= British Homing World Show of the Year =

Pigeon show in Blackpool, England

The British Homing World Show of the Year is an annual two-day gathering of pigeon fanciers held in Blackpool, England, each January. It has been described as "the Crufts of the pigeon world". The event, which is organised by the Royal Pigeon Racing Association, was first held in 1972 in Doncaster. It is now held at the Winter Gardens, Blackpool, where it has been based since 1977.

The show features around 1,000 show pigeons and 2,000 racing pigeons. Fanciers compete for the award of "Best in Class" in 32 different categories, one of which wins the prize of "Supreme Champion of Great Britain". Auctions are held at the event as well; pigeons have sold for up to £10,000 at the event. Suppliers for various pigeon-related products exhibit at the event.

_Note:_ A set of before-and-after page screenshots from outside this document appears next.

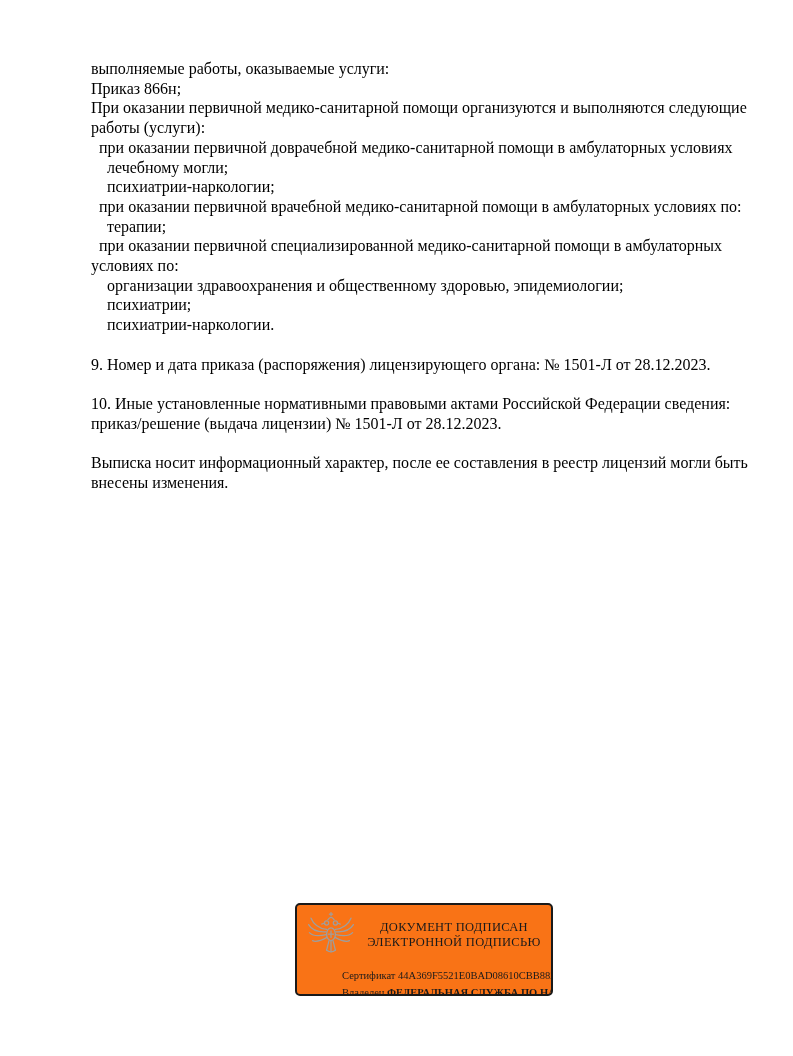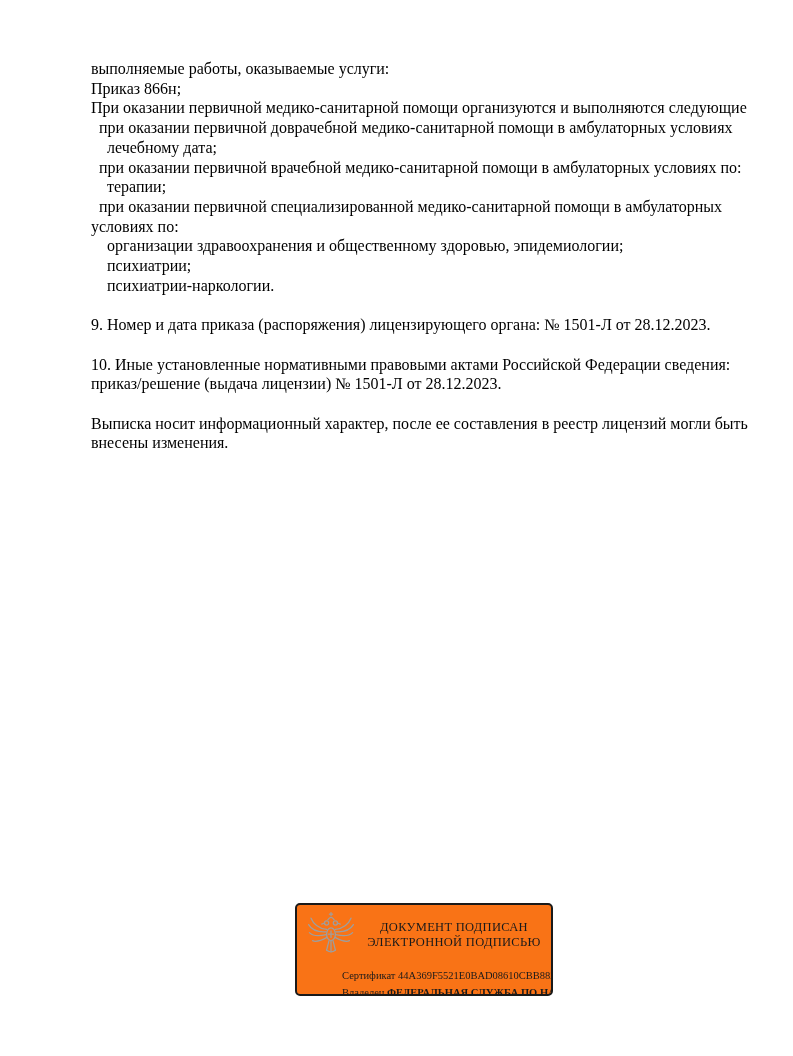"работы (услуги):" div.doc-line { html: none -> <div>работы (услуги):</div> }
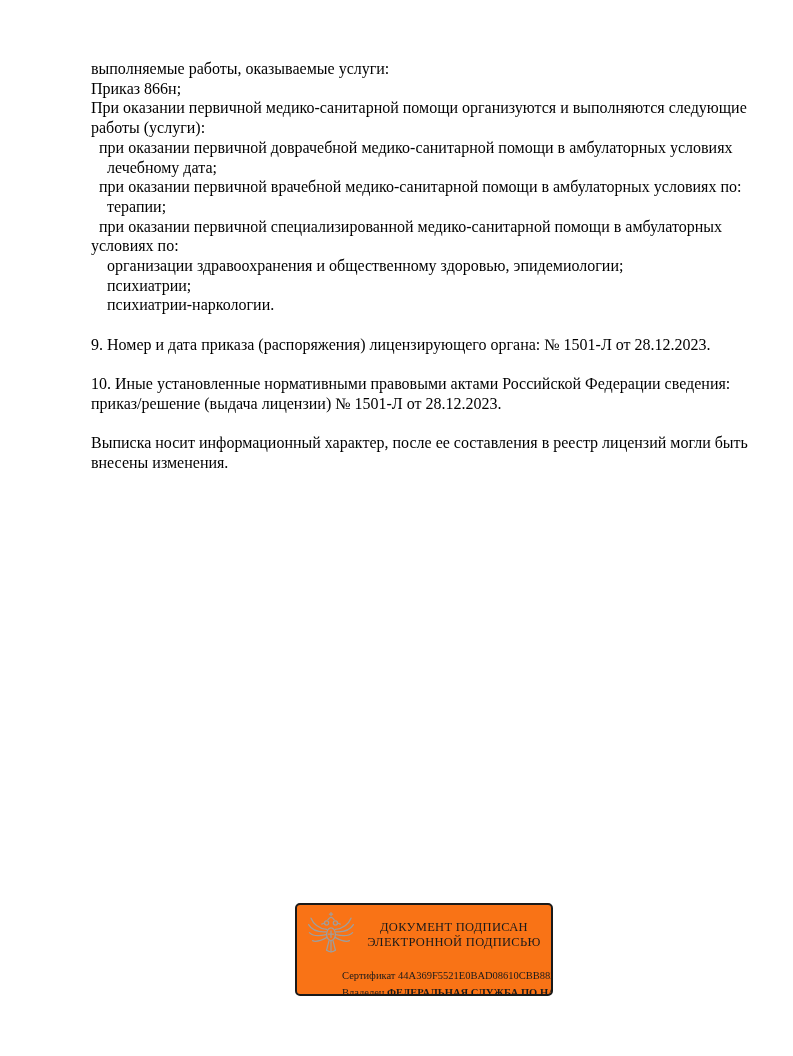"лечебному дата;" div.doc-line { text: дата -> могли }
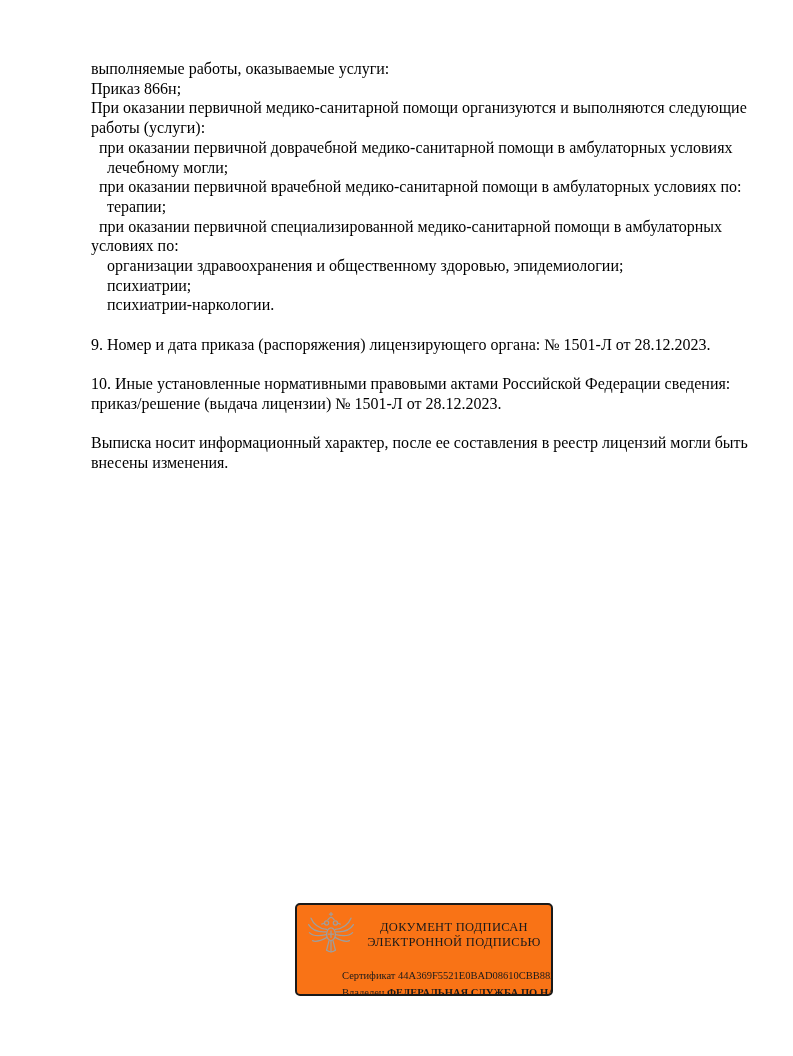"психиатрии-наркологии;" div.doc-line { html: none -> <div> психиатрии-наркологии;</div> }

Currently, approximately 25,000 people visit the show each year. The event has a positive effect on the local tourist industry and some hotels, normally closed in winter, open especially for the show. The estimated income from the event is £11 million. Most of the visitors come from the UK and Ireland, but the event also attracts an international audience from Europe and parts of Asia. The show's profits are split between different charities, including British Pigeon Fanciers Medical Research, which offers advice about bird fancier's lung. Since the first Show of the Year, the event has raised over £2.5 million for charity.

In 2023, due to the venue residing in an avian flu surveillance zone, the event had to be held without any birds present.